Otamarakau School principal Andrea Dance earns $250 a fortnight less than her deputy. Photo / Supplied
"Despondent" primary school principals will vote next week on a proposed national strike over pay rates, which in some cases have fallen behind other teachers in their schools.
Andrea Dance, the principal of small rural Otamarakau School near Te Puke, says she earns $250 a fortnight less than her deputy principal, who is also lead teacher for special needs across the 11 schools in the Te Puke Community of Learning.
"That's because she has got this leadership role, which is fantastic, I'm very supportive of that," Dance said.
But she said the anomaly dramatised the need to lift pay rates for principals of other small rural schools that struggled to attract experienced teachers.
"It's a wonderful pathway for principals, but you're just feeling devalued in that type of pathway," she said.

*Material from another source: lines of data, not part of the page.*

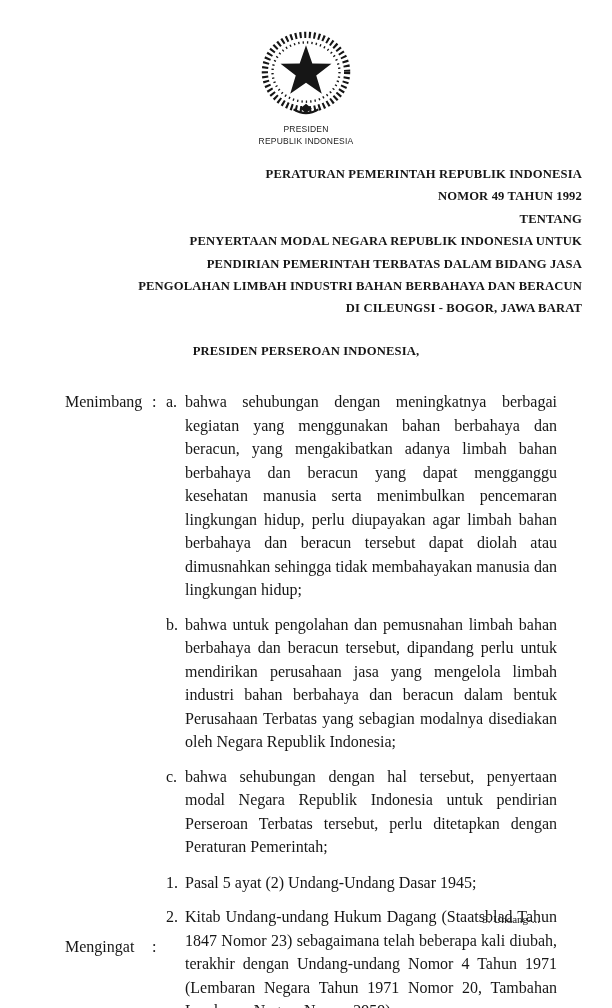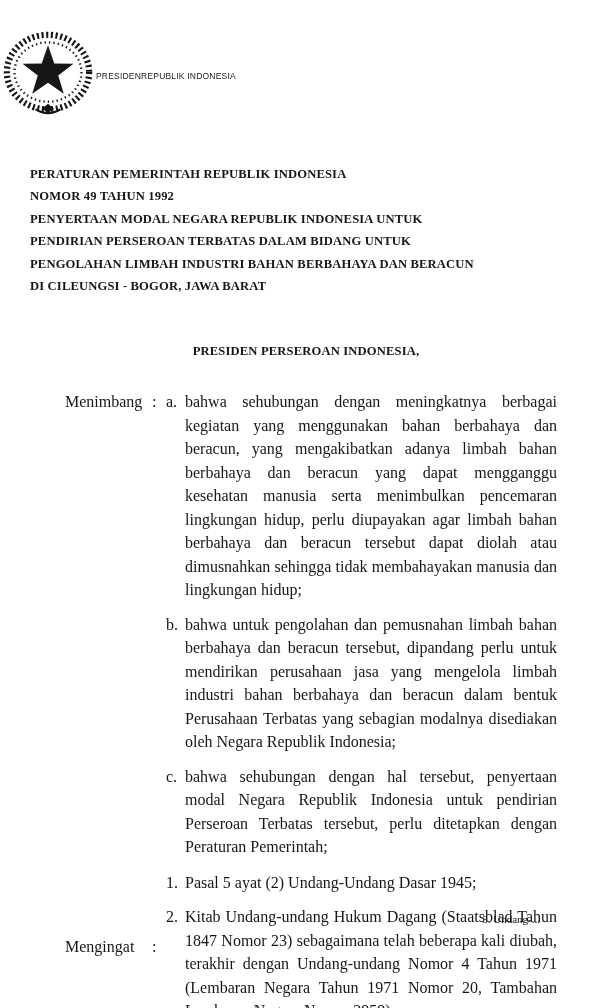--- a/index.html
+++ b/index.html
@@ -4,31 +4,31 @@
 <style>
   html,body { margin:0; padding:0; background:#ffffff; }
   .page {
     position:relative; width:612px; height:1008px; margin:0 auto;
     background:#ffffff; color:#161616;
     font-family:"Liberation Serif","DejaVu Serif",serif;
     overflow:hidden;
   }
   
   .seal { position:absolute; top:30px; left:0; width:100%;
-          display:flex; flex-direction:row; align-items:center; }
+          display:flex; flex-direction:column; align-items:center; }
   .seal svg { display:block; margin-bottom:6px; }
   .seal-label {
     font-family:"Liberation Sans","DejaVu Sans",sans-serif;
     font-size:8.5px; line-height:11.5px; letter-spacing:0.2px;
     color:#1c1c1c; text-align:center;
   }
   
   .title-block {
     position:absolute; top:163px; left:30px; right:30px;
-    text-align:left; font-weight:700; font-size:12.6px;
+    text-align:right; font-weight:700; font-size:12.6px;
     line-height:22.4px; letter-spacing:0.15px;
   }
   .salutation {
     position:absolute; top:344px; left:0; width:100%;
     text-align:center; font-weight:700; font-size:12.6px; letter-spacing:0.15px;
   }
   
   .body-block {
     position:absolute; top:390px; left:65px; right:55px;
     font-size:16px; line-height:23.5px;
@@ -59,22 +59,23 @@
         <path d="M37 83 Q50 91 63 83" fill="none" stroke="#161616" stroke-width="2"></path>
       </svg>
     </span>
     <div class="seal-label">PRESIDEN</div>
     <div class="seal-label">REPUBLIK INDONESIA</div>
   </div>
 
   <div class="title-block">
     <div>PERATURAN PEMERINTAH REPUBLIK INDONESIA</div>
     <div>NOMOR 49 TAHUN 1992</div>
+    <div>TENTANG</div>
     <div>PENYERTAAN MODAL NEGARA REPUBLIK INDONESIA UNTUK</div>
-    <div>PENDIRIAN PERSEROAN TERBATAS DALAM BIDANG UNTUK</div>
+    <div>PENDIRIAN PEMERINTAH TERBATAS DALAM BIDANG JASA</div>
     <div>PENGOLAHAN LIMBAH INDUSTRI BAHAN BERBAHAYA DAN BERACUN</div>
     <div>DI CILEUNGSI - BOGOR, JAWA BARAT</div>
   </div>
 
   <div class="salutation">PRESIDEN PERSEROAN INDONESIA,</div>
 
   <div class="body-block">
 
     <div class="clause">
       <div class="clause-label">Menimbang</div>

Berhampore School principal Mark Potter, who represents primary principals on the NZ Educational Institute (NZEI) executive, said principals would hold stopwork meetings from August 12 to 15 to vote on a proposed one-day strike on August 22 unless the Ministry of Education offered a better deal before then.
Rank-and-file teachers voted in June to accept a $1.5 billion package including pay rises of 3 per cent a year for three years plus an extra step at the top of the pay scale which will give senior teachers an effective pay rise of 12 per cent, taking teachers at the top of the basic scale to $90,000 by July 2021.
However the ministry has offered principals only the basic 3 per cent a year, lifting salaries for principals in the biggest schools by only 9 per cent over three years.
The pay offer for principals in small schools such as Otamarakau, with between 50 and 100 students, is a bigger 13 per cent over three years, from $93,337 now to $105,684 by July 2021 including allowances.
Ministry of Education deputy secretary Ellen MacGregor-Reid has previously said that the ministry's offer to primary principals was worth $64 million over three years and the ministry was "talking with the NZEI to understand how the offer might be adjusted within the $64m to best meet their members' needs".
The ministry and the two teacher unions have also agreed on an "accord" to discuss longer-term issues such as workload and a potential unified pay scale for primary and secondary principals.
Potter said primary principals had achieved the same pay rates as secondary principals for the same-sized schools and principal qualifications in previous years, but needed to negotiate it again every time.
"There is a gap because of a difference in timing. Secondary principals are ahead of us in terms of having increases," he said.
MacGregor-Reid said on Sunday night that the ministry would be talking with the union again this week.
"We have continued to be available to work with the NZEI about how to repackage an offer, alongside the Accord, to best meet their members' needs, including pay parity," she said.
Secondary principals started their pay talks after the other groups. Secondary Principals' Association lead negotiator Scott Haines said talks were likely to resume next week.
An update sent to secondary principals on Thursday afternoon said: "The next update will be the one to look out for. We will either have an offer, or we will be recommending industrial action for your consideration."